Каблуки Фолтона простучали по мозаичному полу в холле, затем раздался негромкий стук входной двери. Вскоре в гостиную донесся звук заводимого мотора Он быстро затих вдали, затерявшись среди высоких пальм.
Рубенс пристально изучал лицо Дайны, потом развернулся и подошел к бару. Некоторое время в комнате царила полная тишина, нарушаемая лишь позвякиванием кубиков льда о стекло.
– Почему ты обращаешься с ним так? – спросила она, наконец.
– Я не хочу говорить об этом, – раздраженно ответил он.
– Как хочешь. – Она направилась к выходу в холл.
– Куда ты собралась?
– К Мэгги. Она...
– Не езди никуда.
Она резко обернулась и очутилась лицом к лицу с ним.
– Она – мой друг, Рубенс.
– Я – больше чем друг. – Он шагнул к ней.
– Я не хочу оставаться у тебя сегодня... после того, как ты терроризировал Шуйлера.
– Кто он тебе?
– Дело в том, кто он тебе, Рубенс. Господи, ведь он же твой друг.
– Ему нравится, как я обращаюсь с ним.
Она покачала головой.
– Я наблюдала за ним. Ты обидел его. Очень сильно. И сделал так только потому, что это доставило тебе удовольствие.
Рубенс окинул ее каким-то особенным взглядом.
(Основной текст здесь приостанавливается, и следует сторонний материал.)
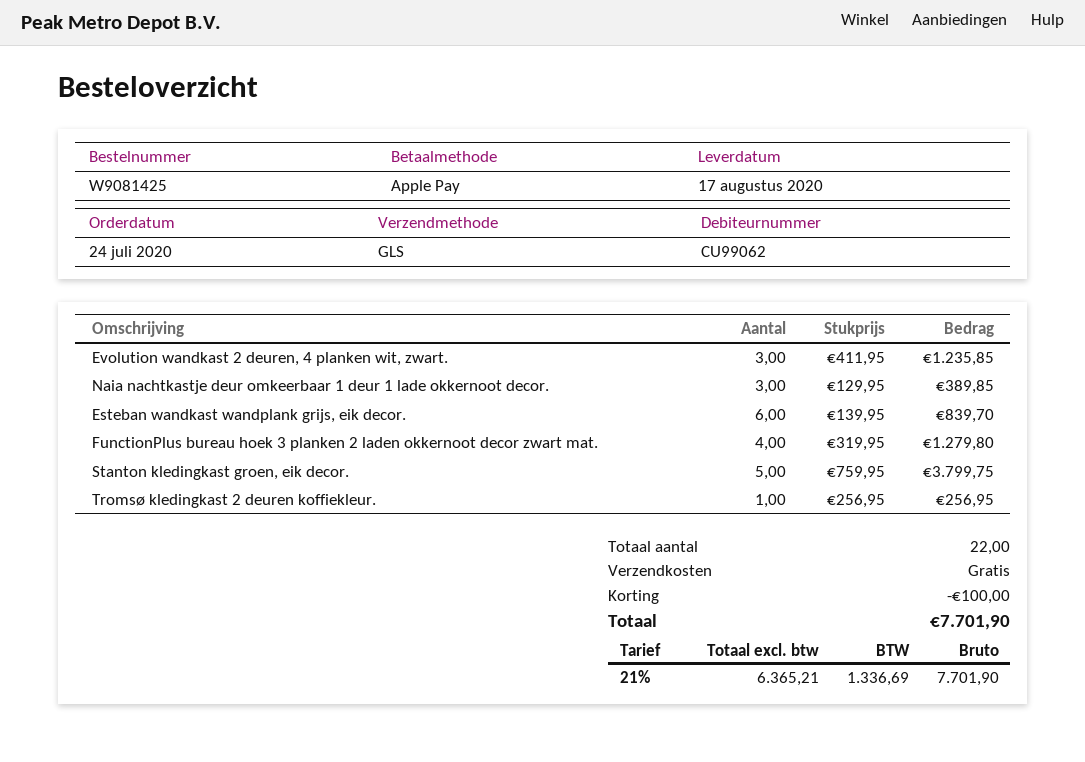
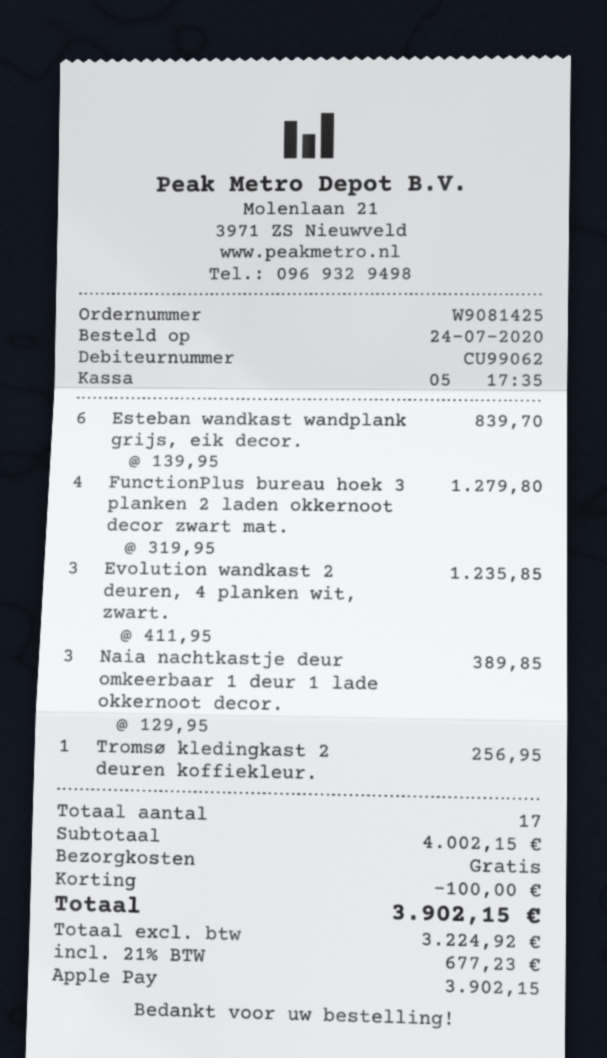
Stanton kledingkast groen, eik decor.: 5 x 759.95 = 3799.75 -> none
total quantity: 22 -> 17
net: 6365.21 -> 3224.92
tax: 21% = 1336.69 -> 21% = 677.23
total: 7701.90 -> 3902.15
– Я вижу, что опять недооценил тебя.
– Боже, и это тебя волнует.
– Не уверен. – Он вышел из-за бара, прихватив свой стакан и, приблизившись к Дайне, кивнул головой. – Ладно, я расскажу тебе в чем дело. Я и Шуйлер вместе учились в университете. Мне пришлось много потрудиться, чтобы попасть туда, а ему помог отец. – Он махнул рукой. – Впрочем, это не имеет никакого значения. Мы жили в одной комнате, стали близкими друзьями... и вели себя соответственно: ходили вместе на футбол, помогали друг другу перед экзаменами, даже устраивали двойные свидания с подружками.
– А...
– Ну да. Лишь гораздо позднее он сказал мне о своих новых привычках. – Он сделал такой большой глоток, что Дайне стало заметно охватившее его волнение. – Я плохо отнесся к этому, хотя даже сейчас не знаю почему. Помню, как он раньше относился к женщинам. Бывало, мы не ложились спать всю ночь, толкуя о Ким Новак и Рите Хэйворт, сравнивая их с нашими подружками. Поэтому я думал, что изменения, произошедшие с ним, – всего лишь временное отклонение. – Он отвернулся. – Его невеста до сих пор звонит мне время от времени, спрашивая, есть ли какая-нибудь надежда. Она по-прежнему любит его.